Practically everyone is using the GPS (Global Positioning System) to find their way around the wilderness. We do it. While the GPS is cool and all, the map and compass still offer greater navigation accuracy and much more reliability. Navigating with a map and compass is one of the fundamental skills that we teach, and even if using a GPS we believe that everyone should have a compass and know how to use it.

Baseplate or Mirror?

The two most common styles are a simple baseplate-style (also called orienteering-style) compass, or a slightly more complicated mirror-style compass. Both are good choices but with different tradeoffs. A baseplate compass is typically less expensive, smaller, and faster to use because it takes extra time to open the cover of a mirror compass and sight it while watching the needle in the mirror.

The main advantage of a mirror compass is accuracy – typically one can sight a bearing within about 2 degrees using a mirror compass, versus about 5 degrees using a baseplate style. This accuracy may or may not matter to you in practice. For navigation over relatively short distances (under a kilometer for example), in areas with terrain features that also help with navigation, a baseplate compass can be perfectly adequate and easier to use. For travel over longer distances and where the terrain offers few other features to help with navigation, the increased accuracy of a mirror-style compass can be worth the moderate added cost, bulk, and time. In our land navigation classes we teach how to use both kinds.

Adjustable Declination?

A compass needle aligns itself with the local magnetic field, which is usually not aligned with true north or with the grid lines on a map used for navigation. Some compasses have a built-in adjustment mechanism that, when set correctly for the area in which you are navigating, can make it somewhat easier and faster to orient the compass toward true north or grid north. This is commonly called Adjustable Declination and compasses with this feature are slightly more expensive plus they require you to adjust the mechanism correctly before using the compass to navigate.

Without adjustable declination, one can accomplish the same thing by adding or subtracting a number of degrees when adjusting the compass for a particular bearing. We teach how to do this in our land navigation classes, and it’s not hard but one must be careful to either add or subtract the right number of degrees or it can introduce significant errors. It’s a matter of personal preference, with many people preferring the convenience of adjustable declination and others preferring to have a simpler compass without it.

Other Features?

Compasses offer a variety of other features that can be important, convenient, or just superfluous. Here’s a list of features to consider.

Balancing Zones

The earth’s magnetic field runs at an angle to horizontal, and this magnetic dip affects how a compass works. Many compasses are designed to work properly only in the Northern Hemisphere, in the Southern Hemisphere, or near the Equator. Others are designed to work worldwide.

While few people buy a compass and travel across hemispheres with it, it’s important not to buy one that’s designed to work in a different balancing zone from where it will be used.
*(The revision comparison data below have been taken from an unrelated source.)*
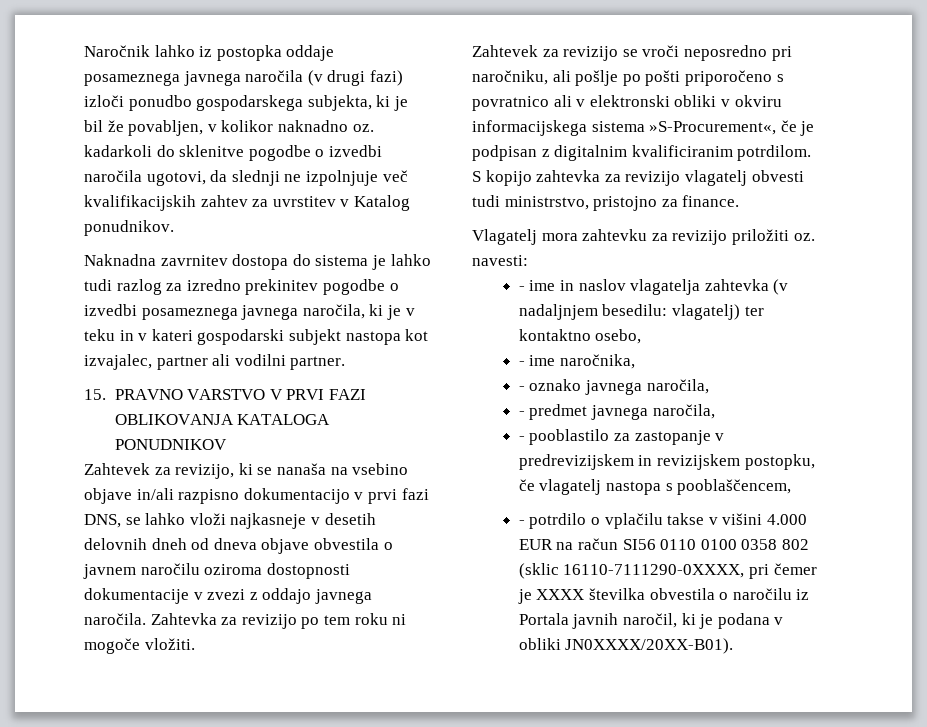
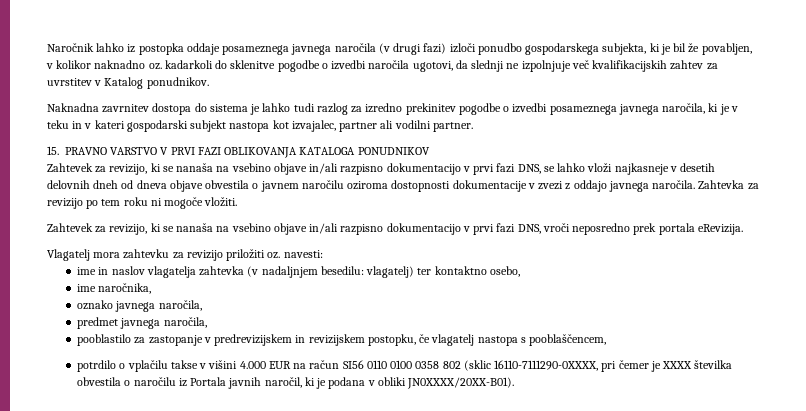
- Zahtevek za revizijo se vroči neposredno pri naročniku, ali pošlje po pošti priporočeno s povratnico ali v elektronski obliki v okviru informacijskega sistema »S-Procurement«, če je podpisan z digitalnim kvalificiranim potrdilom. S kopijo zahtevka za revizijo vlagatelj obvesti tudi ministrstvo, pristojno za finance.
+ Zahtevek za revizijo, ki se nanaša na vsebino objave in/ali razpisno dokumentacijo v prvi fazi DNS, vroči neposredno prek portala eRevizija.
- - ime in naslov vlagatelja zahtevka (v nadaljnjem besedilu: vlagatelj) ter kontaktno osebo,
+ ime in naslov vlagatelja zahtevka (v nadaljnjem besedilu: vlagatelj) ter kontaktno osebo,
- - ime naročnika,
+ ime naročnika,
- - oznako javnega naročila,
+ oznako javnega naročila,
- - predmet javnega naročila,
+ predmet javnega naročila,
- - pooblastilo za zastopanje v predrevizijskem in revizijskem postopku, če vlagatelj nastopa s pooblaščencem,
+ pooblastilo za zastopanje v predrevizijskem in revizijskem postopku, če vlagatelj nastopa s pooblaščencem,
- - potrdilo o vplačilu takse v višini 4.000 EUR na račun SI56 0110 0100 0358 802 (sklic 16110-7111290-0XXXX, pri čemer je XXXX številka obvestila o naročilu iz Portala javnih naročil, ki je podana v obliki JN0XXXX/20XX-B01).
+ potrdilo o vplačilu takse v višini 4.000 EUR na račun SI56 0110 0100 0358 802 (sklic 16110-7111290-0XXXX, pri čemer je XXXX številka obvestila o naročilu iz Portala javnih naročil, ki je podana v obliki JN0XXXX/20XX-B01).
Some compasses are available in different versions that may be listed as “Northern Hemisphere” or “Worldwide” for example. Just read the description carefully to make sure you’re getting a compass that’s balanced for your region of the world, or that can be used worldwide.

Map Scales

Most compasses have a number of map scales along the edges, typically indicating miles or kilometers in common map scales such as 1:24,000 and 1:50,000. They can be convenient, but we often use smaller-scale maps at 1:15,000 or 1:10,000 and few compasses have these scales so we end up using a separate map scale anyway.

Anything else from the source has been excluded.